_REQUIRED ACTION_
Pictures aside, write every record out again word for word.

_SUPPLIED MATERIAL_
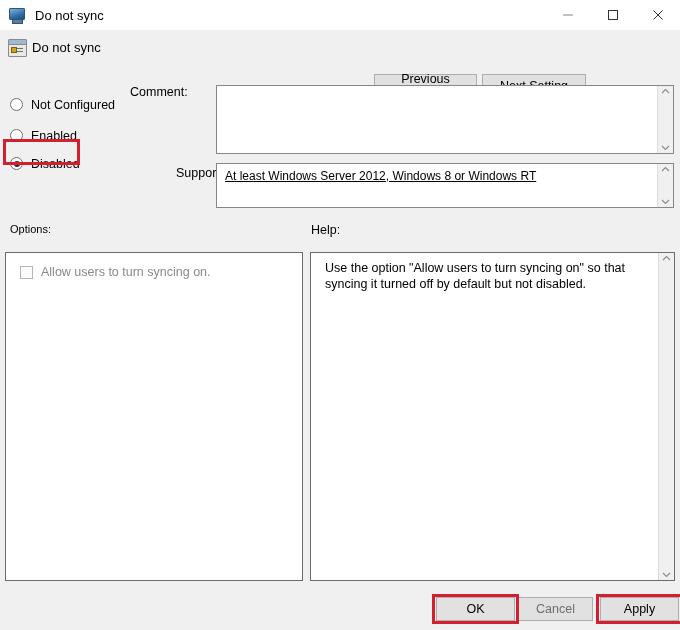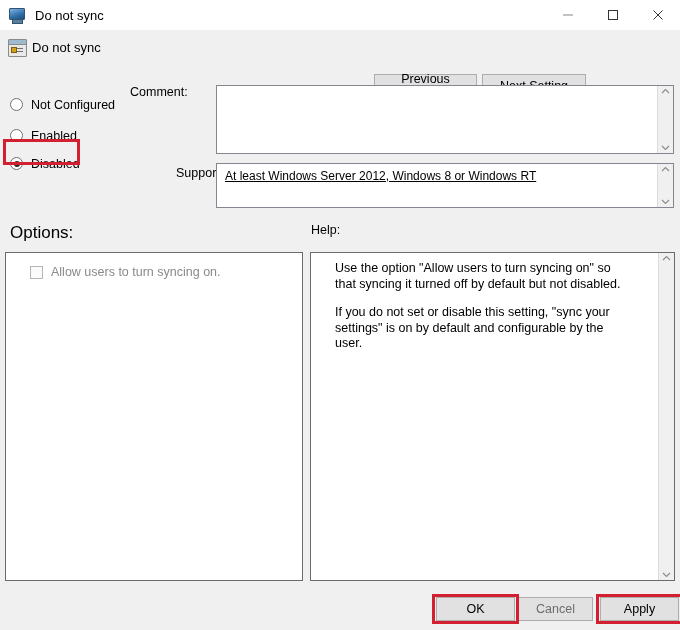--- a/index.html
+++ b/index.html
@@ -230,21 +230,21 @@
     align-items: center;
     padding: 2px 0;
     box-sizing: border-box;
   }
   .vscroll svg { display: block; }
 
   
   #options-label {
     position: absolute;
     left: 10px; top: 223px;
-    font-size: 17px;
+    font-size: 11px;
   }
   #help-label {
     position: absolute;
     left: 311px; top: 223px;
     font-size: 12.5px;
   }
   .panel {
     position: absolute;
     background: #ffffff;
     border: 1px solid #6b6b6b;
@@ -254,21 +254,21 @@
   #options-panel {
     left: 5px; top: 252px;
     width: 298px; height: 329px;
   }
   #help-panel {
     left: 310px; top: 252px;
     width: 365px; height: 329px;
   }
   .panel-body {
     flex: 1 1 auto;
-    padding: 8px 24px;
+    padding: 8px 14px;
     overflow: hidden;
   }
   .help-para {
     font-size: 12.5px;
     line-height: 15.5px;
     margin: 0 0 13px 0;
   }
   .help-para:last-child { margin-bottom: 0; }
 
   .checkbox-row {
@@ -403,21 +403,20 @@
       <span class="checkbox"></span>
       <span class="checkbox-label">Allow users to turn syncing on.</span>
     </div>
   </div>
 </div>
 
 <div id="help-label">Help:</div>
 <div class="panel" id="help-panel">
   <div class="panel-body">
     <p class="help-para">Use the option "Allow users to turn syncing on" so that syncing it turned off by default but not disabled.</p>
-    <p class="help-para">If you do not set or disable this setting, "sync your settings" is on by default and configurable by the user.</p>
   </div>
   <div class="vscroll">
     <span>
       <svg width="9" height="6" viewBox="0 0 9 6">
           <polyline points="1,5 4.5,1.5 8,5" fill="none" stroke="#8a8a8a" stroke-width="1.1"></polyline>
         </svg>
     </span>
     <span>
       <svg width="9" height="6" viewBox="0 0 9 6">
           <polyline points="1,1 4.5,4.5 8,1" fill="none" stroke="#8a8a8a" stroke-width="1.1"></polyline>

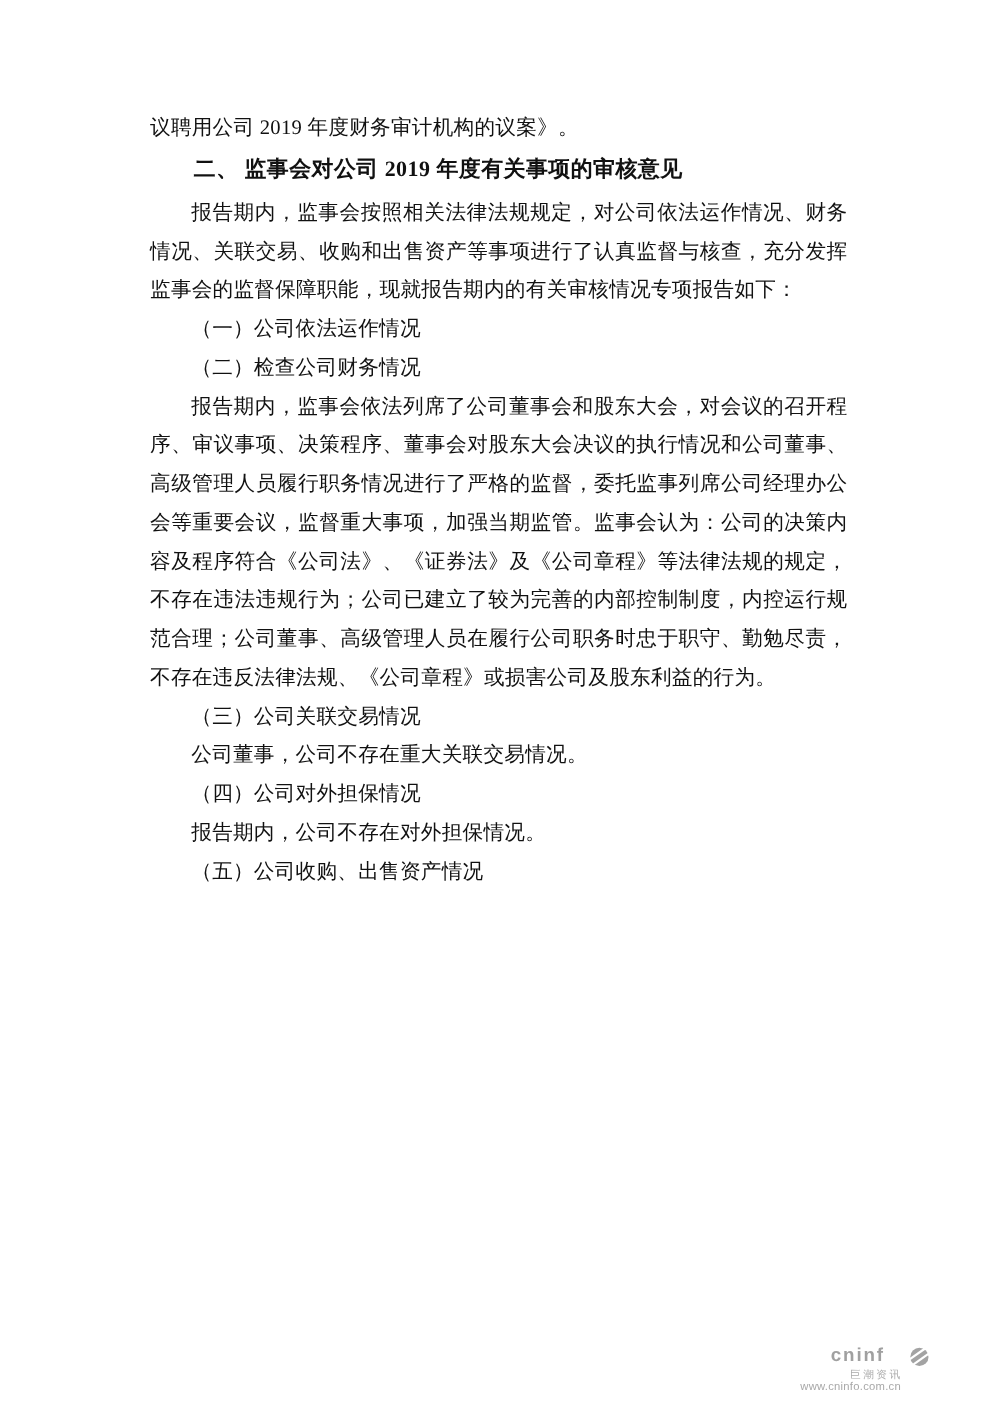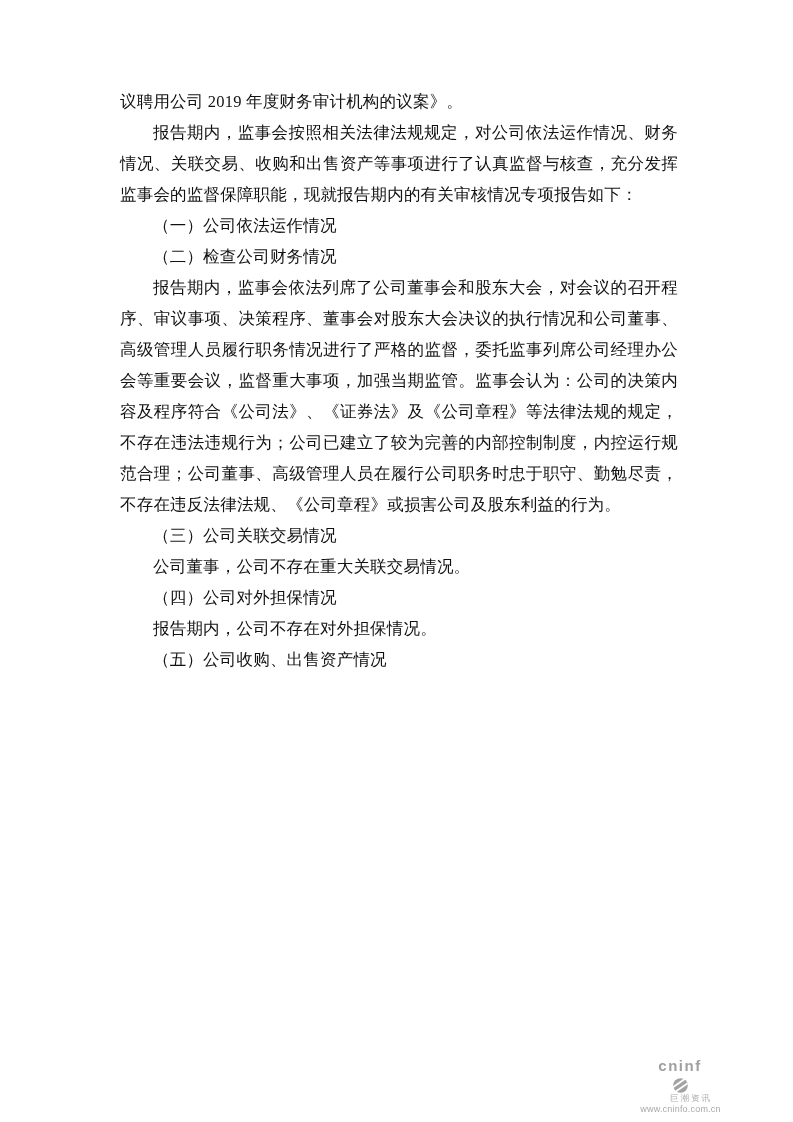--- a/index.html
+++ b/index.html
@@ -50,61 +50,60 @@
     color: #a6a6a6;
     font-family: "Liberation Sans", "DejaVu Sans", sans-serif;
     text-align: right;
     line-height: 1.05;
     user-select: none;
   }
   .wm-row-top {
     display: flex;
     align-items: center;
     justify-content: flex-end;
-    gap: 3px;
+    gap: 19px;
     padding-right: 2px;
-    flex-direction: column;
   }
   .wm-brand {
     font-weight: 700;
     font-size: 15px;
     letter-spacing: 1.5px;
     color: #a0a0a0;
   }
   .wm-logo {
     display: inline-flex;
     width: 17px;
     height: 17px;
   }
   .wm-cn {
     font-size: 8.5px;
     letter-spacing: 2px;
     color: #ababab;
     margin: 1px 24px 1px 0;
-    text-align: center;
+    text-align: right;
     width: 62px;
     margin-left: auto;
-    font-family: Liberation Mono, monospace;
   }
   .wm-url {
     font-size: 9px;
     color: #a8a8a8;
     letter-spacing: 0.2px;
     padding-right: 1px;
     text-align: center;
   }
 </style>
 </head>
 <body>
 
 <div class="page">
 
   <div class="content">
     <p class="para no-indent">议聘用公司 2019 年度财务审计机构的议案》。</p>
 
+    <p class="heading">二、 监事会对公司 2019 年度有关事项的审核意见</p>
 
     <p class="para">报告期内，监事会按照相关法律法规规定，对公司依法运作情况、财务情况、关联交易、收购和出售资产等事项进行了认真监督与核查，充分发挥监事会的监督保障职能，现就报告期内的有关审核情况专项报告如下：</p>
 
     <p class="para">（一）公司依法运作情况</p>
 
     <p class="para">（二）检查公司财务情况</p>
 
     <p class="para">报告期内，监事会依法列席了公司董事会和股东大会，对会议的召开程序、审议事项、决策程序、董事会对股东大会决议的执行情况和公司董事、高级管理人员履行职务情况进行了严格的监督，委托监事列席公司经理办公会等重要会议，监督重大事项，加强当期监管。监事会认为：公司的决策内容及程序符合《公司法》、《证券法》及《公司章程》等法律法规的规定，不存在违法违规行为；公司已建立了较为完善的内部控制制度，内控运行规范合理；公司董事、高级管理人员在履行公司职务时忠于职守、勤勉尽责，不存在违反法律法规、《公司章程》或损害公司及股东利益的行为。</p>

_WRITTEN ANSWER_
--- a/index.html
+++ b/index.html
@@ -230,21 +230,21 @@
     align-items: center;
     padding: 2px 0;
     box-sizing: border-box;
   }
   .vscroll svg { display: block; }
 
   
   #options-label {
     position: absolute;
     left: 10px; top: 223px;
-    font-size: 17px;
+    font-size: 11px;
   }
   #help-label {
     position: absolute;
     left: 311px; top: 223px;
     font-size: 12.5px;
   }
   .panel {
     position: absolute;
     background: #ffffff;
     border: 1px solid #6b6b6b;
@@ -254,21 +254,21 @@
   #options-panel {
     left: 5px; top: 252px;
     width: 298px; height: 329px;
   }
   #help-panel {
     left: 310px; top: 252px;
     width: 365px; height: 329px;
   }
   .panel-body {
     flex: 1 1 auto;
-    padding: 8px 24px;
+    padding: 8px 14px;
     overflow: hidden;
   }
   .help-para {
     font-size: 12.5px;
     line-height: 15.5px;
     margin: 0 0 13px 0;
   }
   .help-para:last-child { margin-bottom: 0; }
 
   .checkbox-row {
@@ -403,21 +403,20 @@
       <span class="checkbox"></span>
       <span class="checkbox-label">Allow users to turn syncing on.</span>
     </div>
   </div>
 </div>
 
 <div id="help-label">Help:</div>
 <div class="panel" id="help-panel">
   <div class="panel-body">
     <p class="help-para">Use the option "Allow users to turn syncing on" so that syncing it turned off by default but not disabled.</p>
-    <p class="help-para">If you do not set or disable this setting, "sync your settings" is on by default and configurable by the user.</p>
   </div>
   <div class="vscroll">
     <span>
       <svg width="9" height="6" viewBox="0 0 9 6">
           <polyline points="1,5 4.5,1.5 8,5" fill="none" stroke="#8a8a8a" stroke-width="1.1"></polyline>
         </svg>
     </span>
     <span>
       <svg width="9" height="6" viewBox="0 0 9 6">
           <polyline points="1,1 4.5,4.5 8,1" fill="none" stroke="#8a8a8a" stroke-width="1.1"></polyline>

--- a/index.html
+++ b/index.html
@@ -50,61 +50,60 @@
     color: #a6a6a6;
     font-family: "Liberation Sans", "DejaVu Sans", sans-serif;
     text-align: right;
     line-height: 1.05;
     user-select: none;
   }
   .wm-row-top {
     display: flex;
     align-items: center;
     justify-content: flex-end;
-    gap: 3px;
+    gap: 19px;
     padding-right: 2px;
-    flex-direction: column;
   }
   .wm-brand {
     font-weight: 700;
     font-size: 15px;
     letter-spacing: 1.5px;
     color: #a0a0a0;
   }
   .wm-logo {
     display: inline-flex;
     width: 17px;
     height: 17px;
   }
   .wm-cn {
     font-size: 8.5px;
     letter-spacing: 2px;
     color: #ababab;
     margin: 1px 24px 1px 0;
-    text-align: center;
+    text-align: right;
     width: 62px;
     margin-left: auto;
-    font-family: Liberation Mono, monospace;
   }
   .wm-url {
     font-size: 9px;
     color: #a8a8a8;
     letter-spacing: 0.2px;
     padding-right: 1px;
     text-align: center;
   }
 </style>
 </head>
 <body>
 
 <div class="page">
 
   <div class="content">
     <p class="para no-indent">议聘用公司 2019 年度财务审计机构的议案》。</p>
 
+    <p class="heading">二、 监事会对公司 2019 年度有关事项的审核意见</p>
 
     <p class="para">报告期内，监事会按照相关法律法规规定，对公司依法运作情况、财务情况、关联交易、收购和出售资产等事项进行了认真监督与核查，充分发挥监事会的监督保障职能，现就报告期内的有关审核情况专项报告如下：</p>
 
     <p class="para">（一）公司依法运作情况</p>
 
     <p class="para">（二）检查公司财务情况</p>
 
     <p class="para">报告期内，监事会依法列席了公司董事会和股东大会，对会议的召开程序、审议事项、决策程序、董事会对股东大会决议的执行情况和公司董事、高级管理人员履行职务情况进行了严格的监督，委托监事列席公司经理办公会等重要会议，监督重大事项，加强当期监管。监事会认为：公司的决策内容及程序符合《公司法》、《证券法》及《公司章程》等法律法规的规定，不存在违法违规行为；公司已建立了较为完善的内部控制制度，内控运行规范合理；公司董事、高级管理人员在履行公司职务时忠于职守、勤勉尽责，不存在违反法律法规、《公司章程》或损害公司及股东利益的行为。</p>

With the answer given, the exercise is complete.